Successfully upgrading a military discharge status can be challenging and depends heavily on the specific circumstances surrounding the original discharge. The success rate varies significantly based on the reasons for the discharge, the evidence presented, and the branch of service. Here are a few factors that influence the likelihood of a successful discharge upgrade:

  1. Reasons for Discharge: Discharges given for minor disciplinary issues or administrative reasons are more likely to be upgraded than those related to serious misconduct, such as violence or drug use.
  2. Evidence of Error or Injustice: Successful applications often demonstrate that the original discharge was unjust or improperly administered. This might include showing changes in policies (like those affecting LGBTQ+ service members in the past) or errors in the discharge process.
  3. Post-Discharge Conduct: Evidence of good conduct and contributions to society after discharge can positively impact an upgrade request.
  4. Documentation: Providing comprehensive documentation, such as character references, medical records, or evidence of extenuating circumstances, is crucial.
  5. Legal Assistance: Veterans who seek help from attorneys or organizations experienced in military law typically have higher success rates, as these professionals know how to navigate the complex application process effectively.

Overall, while there are no guaranteed outcomes and the process can be quite rigorous, veterans with legitimate grounds for an upgrade and strong supporting documentation have a reasonable chance of success, especially with professional assistance.
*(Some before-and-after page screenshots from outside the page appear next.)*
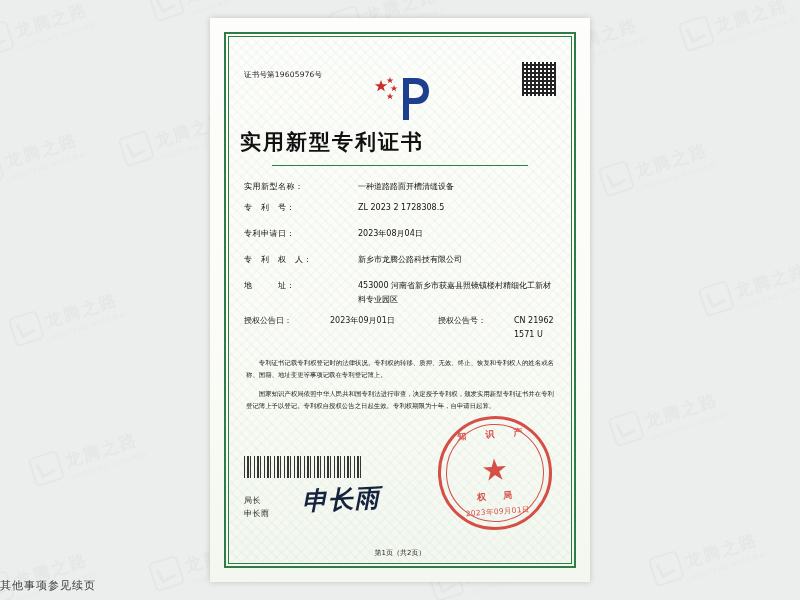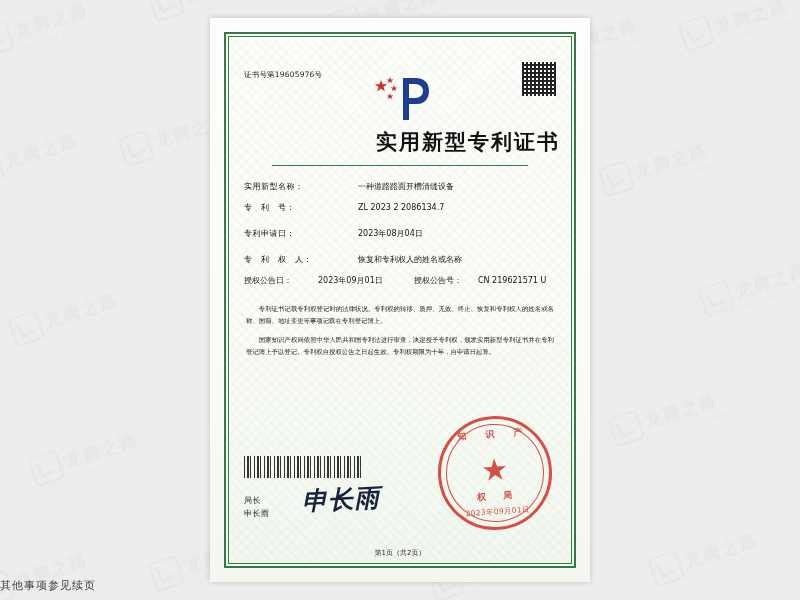--- a/index.html
+++ b/index.html
@@ -137,21 +137,21 @@
   
   .emblem {
     text-align: center;
     margin-top: -6px;
     height: 52px;
     position: relative;
   }
   .emblem svg { display: inline-block; }
 
   .doc-title {
-    text-align: right;
+    text-align: left;
     font-family: "DejaVu Sans", sans-serif;
     font-size: 21px;
     font-weight: bold;
     letter-spacing: 2px;
     color: #111;
     margin-top: 2px;
   }
   .title-rule {
     width: 256px;
     height: 1px;
@@ -384,35 +384,42 @@
     <div class="fields">
 
       <div class="row">
         <div class="lbl">实用新型名称：</div>
         <div class="val">一种道路路面开槽清缝设备</div>
       </div>
 
 
       <div class="row">
         <div class="lbl">专　利　号：</div>
-        <div class="val">ZL 2023 2 2086134.7</div>
+        <div class="val">ZL 2023 2 1728308.5</div>
       </div>
 
       <div class="row" style="margin-top:12px;">
         <div class="lbl">专利申请日：</div>
         <div class="val">2023年08月04日</div>
       </div>
 
       <div class="row" style="margin-top:12px;">
         <div class="lbl">专　利　权　人：</div>
-        <div class="val">恢复和专利权人的姓名或名称</div>
-      </div>
-
-
-      <div class="row-inline" style="margin-top:4px;">
+        <div class="val">新乡市龙腾公路科技有限公司</div>
+      </div>
+
+      <div class="row" style="margin-top:12px;">
+        <div class="lbl">地　　　址：</div>
+        <div class="val">
+          <span>453000 河南省新乡市获嘉县照镜镇楼村精细化工新材</span>
+          <span class="cont">料专业园区</span>
+        </div>
+      </div>
+
+      <div class="row-inline" style="margin-top:4px;gap:12px;">
         <div class="half-lbl">授权公告日：</div>
         <div class="half-val">2023年09月01日</div>
         <div class="half-lbl2">授权公告号：</div>
         <div class="val">CN 219621571 U</div>
       </div>
 
     </div>
 
     <div class="legal">
       <p>专利证书记载专利权登记时的法律状况。专利权的转移、质押、无效、终止、恢复和专利权人的姓名或名称、国籍、地址变更等事项记载在专利登记簿上。</p>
However, it’s important to note that the process can be lengthy, often taking several months or even years.

Can I upgrade my military discharge after 15 years?

Yes, you can apply to upgrade your military discharge even after 15 years. There is no statute of limitations on applying for a discharge upgrade. However, the process can be challenging, and the likelihood of success often depends on providing compelling new evidence or demonstrating that the original discharge was unjust or issued in error.

To pursue an upgrade, you would typically apply through the appropriate service branch’s Discharge Review Board (DRB) for reviews within 15 years of discharge, or the Board for Correction of Military Records (BCMR) if more than 15 years have elapsed. The BCMR can address more complex issues and has broader powers to change records when justified.

When applying, it’s important to provide as much relevant information as possible, including:

  1. Evidence of error or injustice: This could include new evidence or documentation not previously considered.
  2. Positive post-service conduct: Evidence of good conduct, community service, and other rehabilitative efforts can support your case.
  3. Supporting statements: Letters from employers, family, or community leaders can help demonstrate your character and rehabilitation.

It’s often beneficial to seek guidance from a legal professional experienced in military law to strengthen your application.